From the entries below, output the line with "[134,341,219,361] scripts ->" and each following line up to and including the line with "(360, 567) none", exactly as written.

» Task data
##############################

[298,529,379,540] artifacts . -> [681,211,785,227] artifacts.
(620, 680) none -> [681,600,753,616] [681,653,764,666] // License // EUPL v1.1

##############################

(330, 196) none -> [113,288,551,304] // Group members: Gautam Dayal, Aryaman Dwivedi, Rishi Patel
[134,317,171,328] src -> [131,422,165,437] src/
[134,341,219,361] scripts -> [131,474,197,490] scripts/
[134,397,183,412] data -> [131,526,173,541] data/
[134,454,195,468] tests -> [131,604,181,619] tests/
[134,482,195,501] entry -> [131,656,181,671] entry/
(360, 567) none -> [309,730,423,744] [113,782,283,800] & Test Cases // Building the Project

##############################

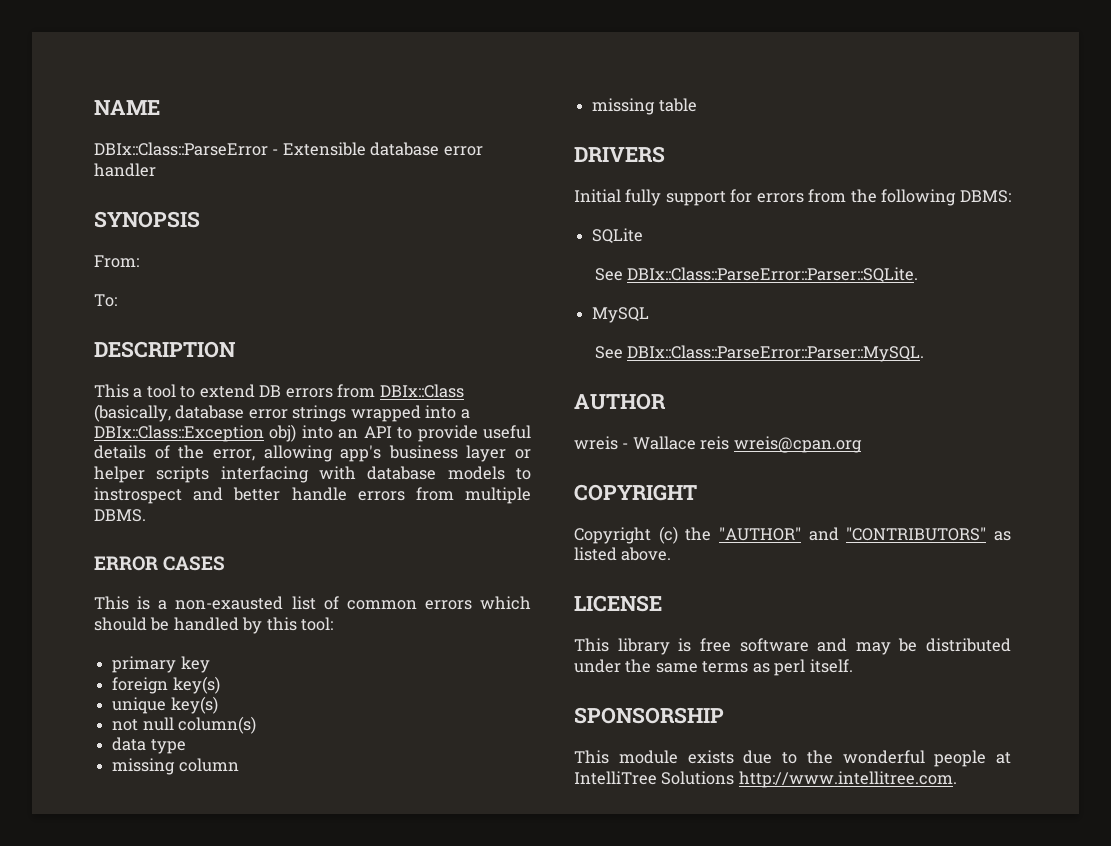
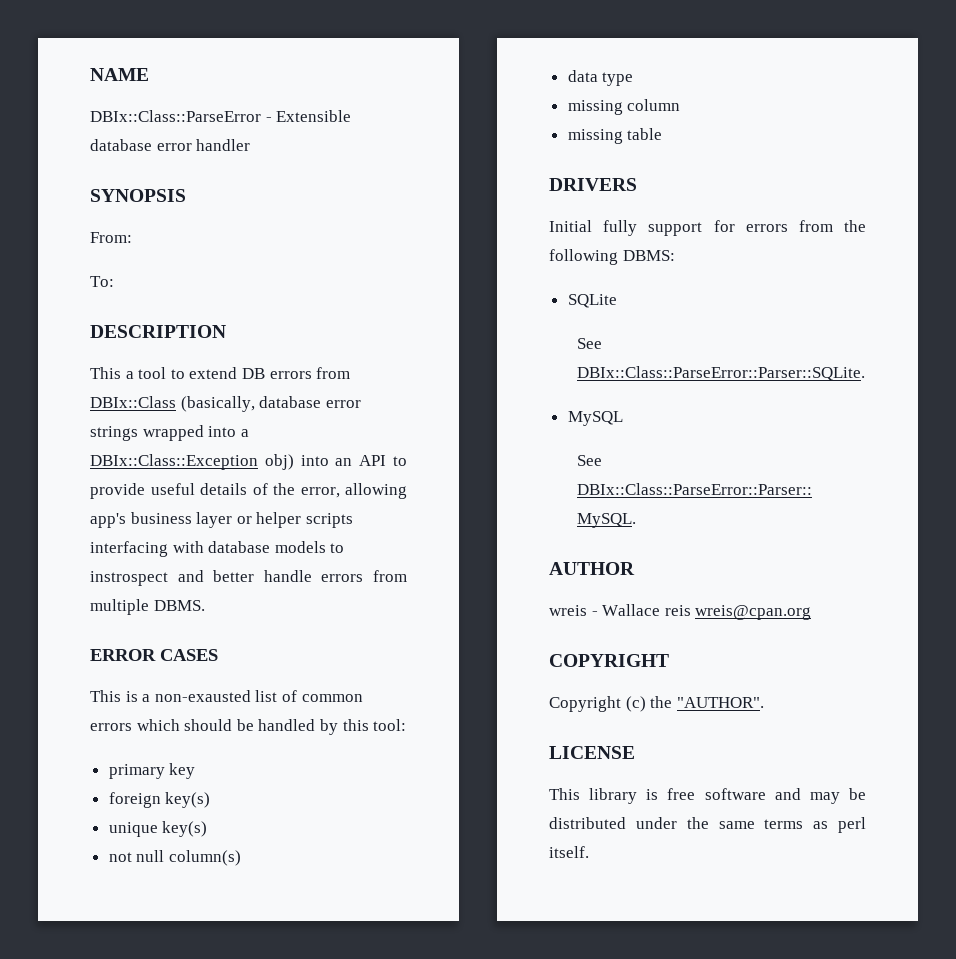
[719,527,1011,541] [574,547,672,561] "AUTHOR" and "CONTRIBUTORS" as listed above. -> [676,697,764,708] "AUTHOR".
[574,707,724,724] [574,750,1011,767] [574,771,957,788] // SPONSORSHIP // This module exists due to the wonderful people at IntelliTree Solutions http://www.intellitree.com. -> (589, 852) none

##############################

» Result
[134,341,219,361] scripts -> [131,474,197,490] scripts/
[134,397,183,412] data -> [131,526,173,541] data/
[134,454,195,468] tests -> [131,604,181,619] tests/
[134,482,195,501] entry -> [131,656,181,671] entry/
(360, 567) none -> [309,730,423,744] [113,782,283,800] & Test Cases // Building the Project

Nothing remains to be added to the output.